-- Opening Marker --

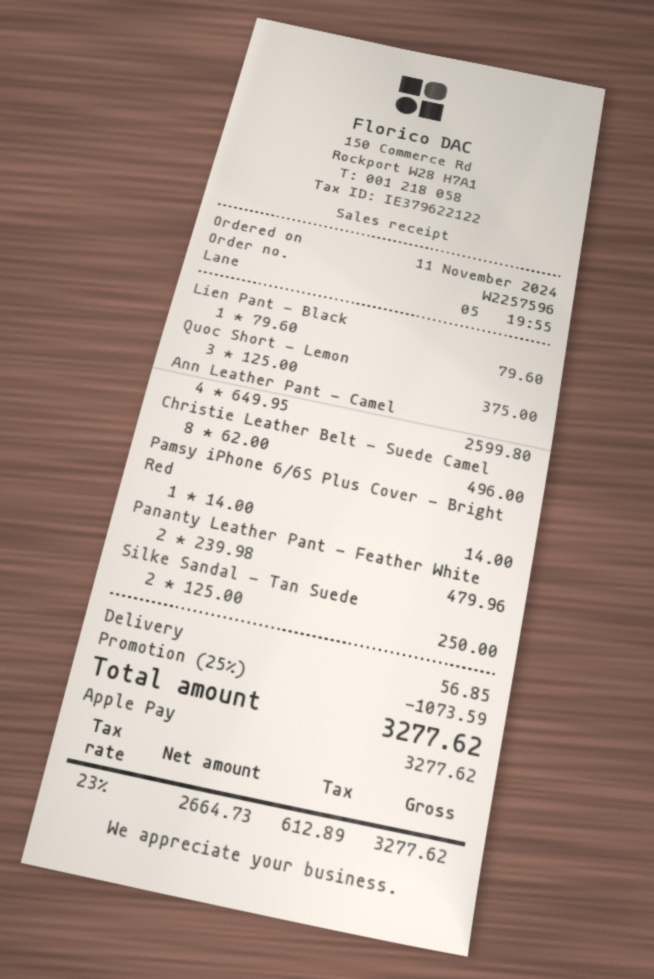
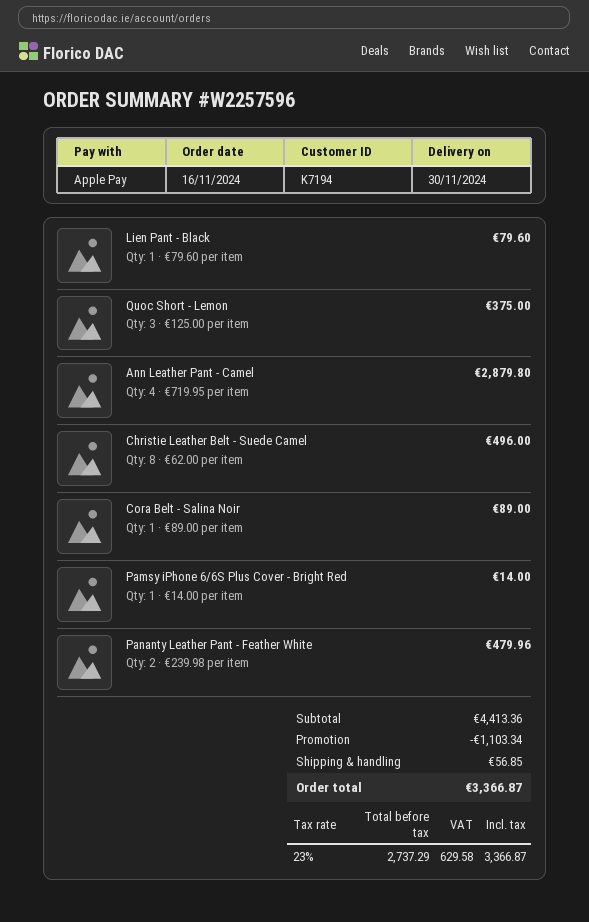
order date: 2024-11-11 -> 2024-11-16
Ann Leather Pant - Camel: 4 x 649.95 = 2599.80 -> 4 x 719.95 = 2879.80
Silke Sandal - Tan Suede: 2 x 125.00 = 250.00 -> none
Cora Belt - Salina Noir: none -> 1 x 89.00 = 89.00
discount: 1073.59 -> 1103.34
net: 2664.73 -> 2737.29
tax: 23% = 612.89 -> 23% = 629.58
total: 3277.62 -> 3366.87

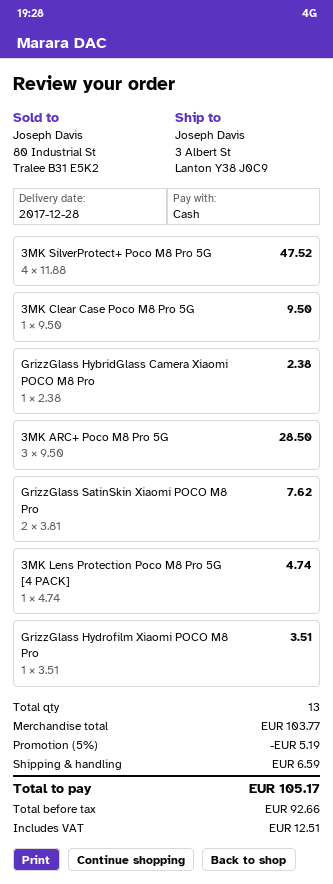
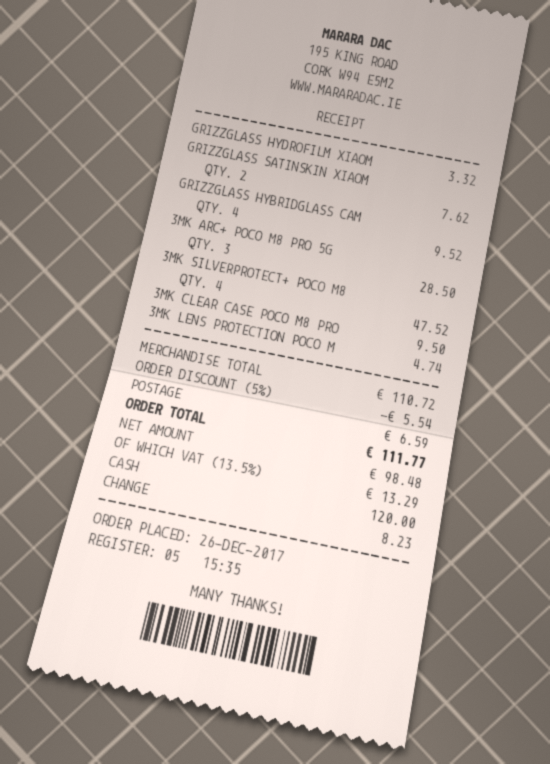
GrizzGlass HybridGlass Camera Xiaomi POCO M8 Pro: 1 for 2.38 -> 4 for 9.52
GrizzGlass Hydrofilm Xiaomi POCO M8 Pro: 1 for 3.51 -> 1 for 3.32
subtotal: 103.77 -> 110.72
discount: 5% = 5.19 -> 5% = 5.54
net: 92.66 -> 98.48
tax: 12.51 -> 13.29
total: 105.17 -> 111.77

-- Closing Marker --
-- Opening Marker --

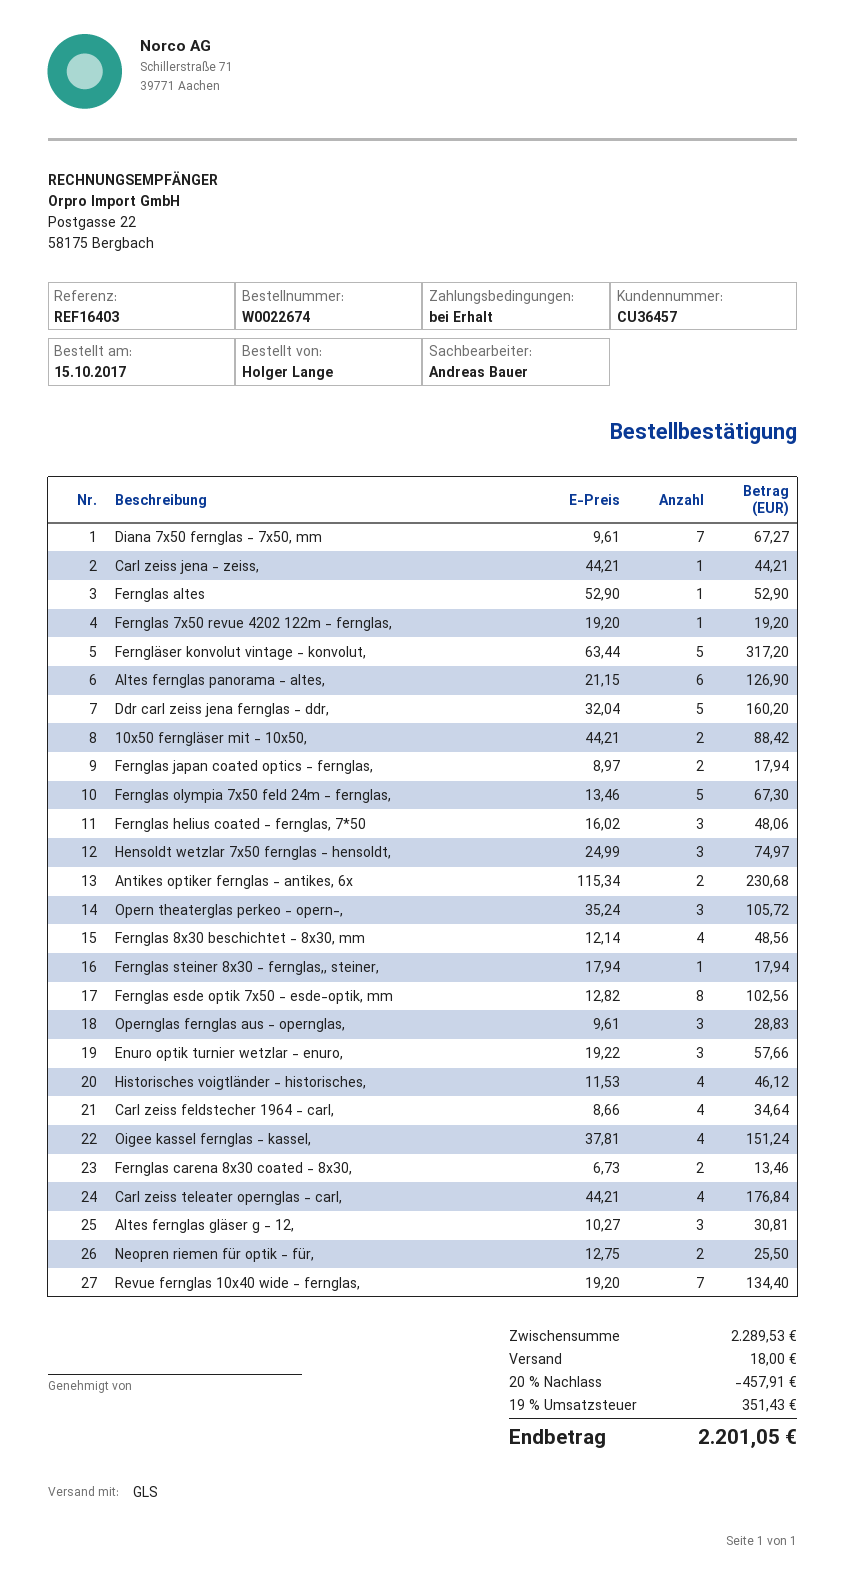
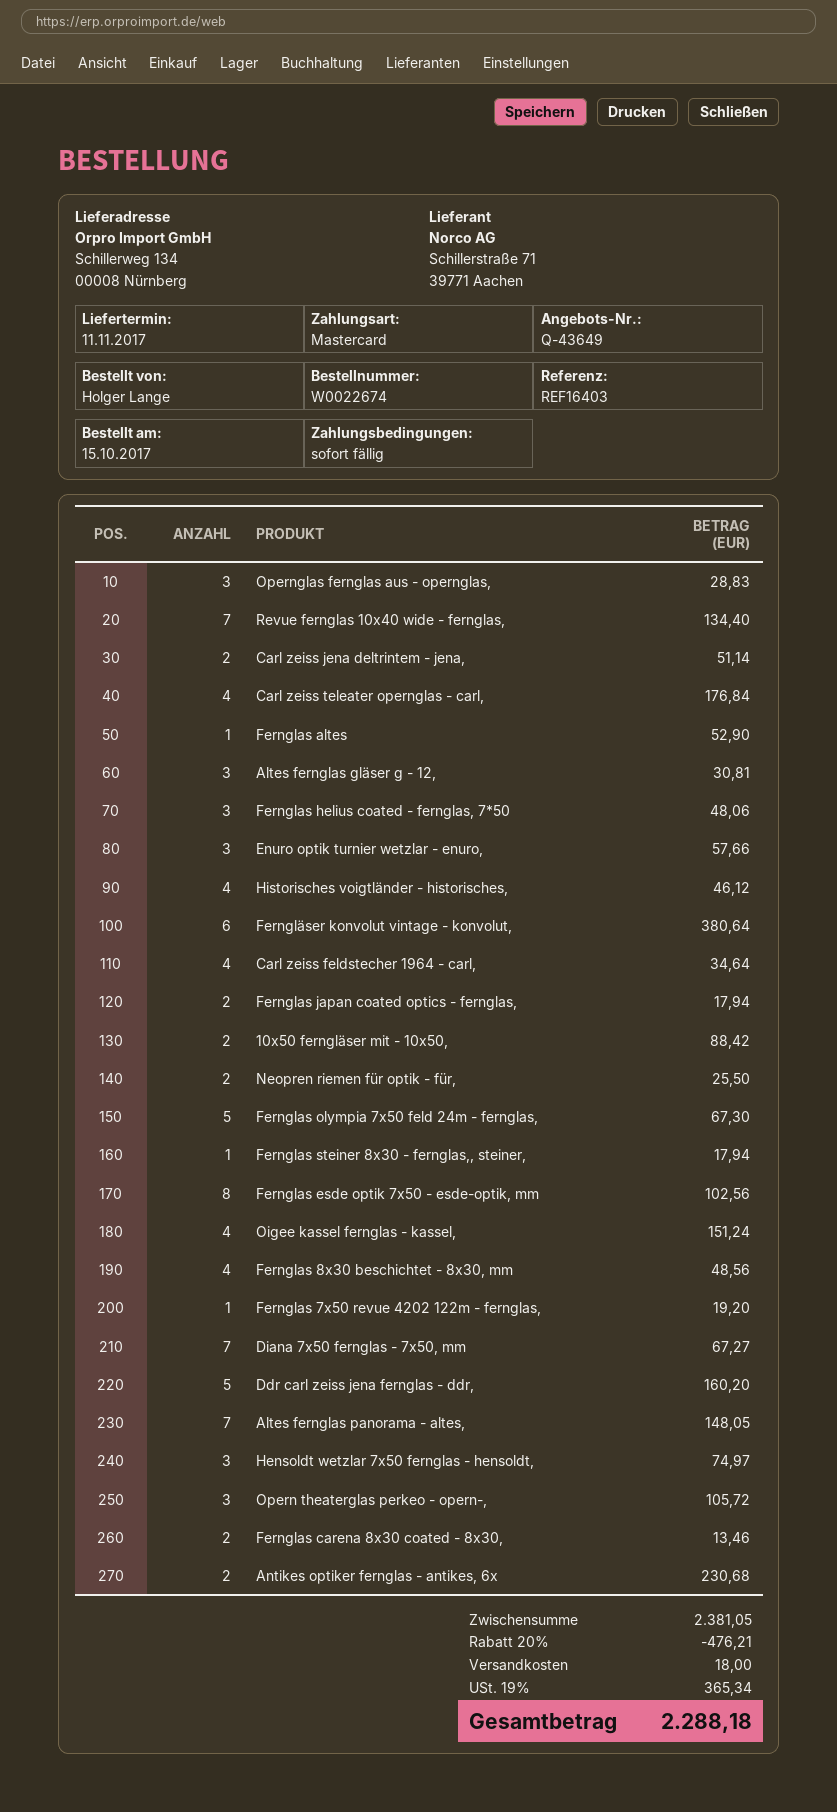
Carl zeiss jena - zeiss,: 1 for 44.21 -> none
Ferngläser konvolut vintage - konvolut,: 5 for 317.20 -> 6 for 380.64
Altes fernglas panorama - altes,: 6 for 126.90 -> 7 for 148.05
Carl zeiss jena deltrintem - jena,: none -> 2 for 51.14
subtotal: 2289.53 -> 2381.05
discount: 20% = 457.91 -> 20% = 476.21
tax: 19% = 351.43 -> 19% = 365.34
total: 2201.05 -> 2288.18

-- Closing Marker --

Exercise goal: Start with the line above that contains "Altes fernglas panorama" and end with the line that contains "total: 2201.05 -> 2288.18". Write out those lines exactly, and only those.

Output of the task:
Altes fernglas panorama - altes,: 6 for 126.90 -> 7 for 148.05
Carl zeiss jena deltrintem - jena,: none -> 2 for 51.14
subtotal: 2289.53 -> 2381.05
discount: 20% = 457.91 -> 20% = 476.21
tax: 19% = 351.43 -> 19% = 365.34
total: 2201.05 -> 2288.18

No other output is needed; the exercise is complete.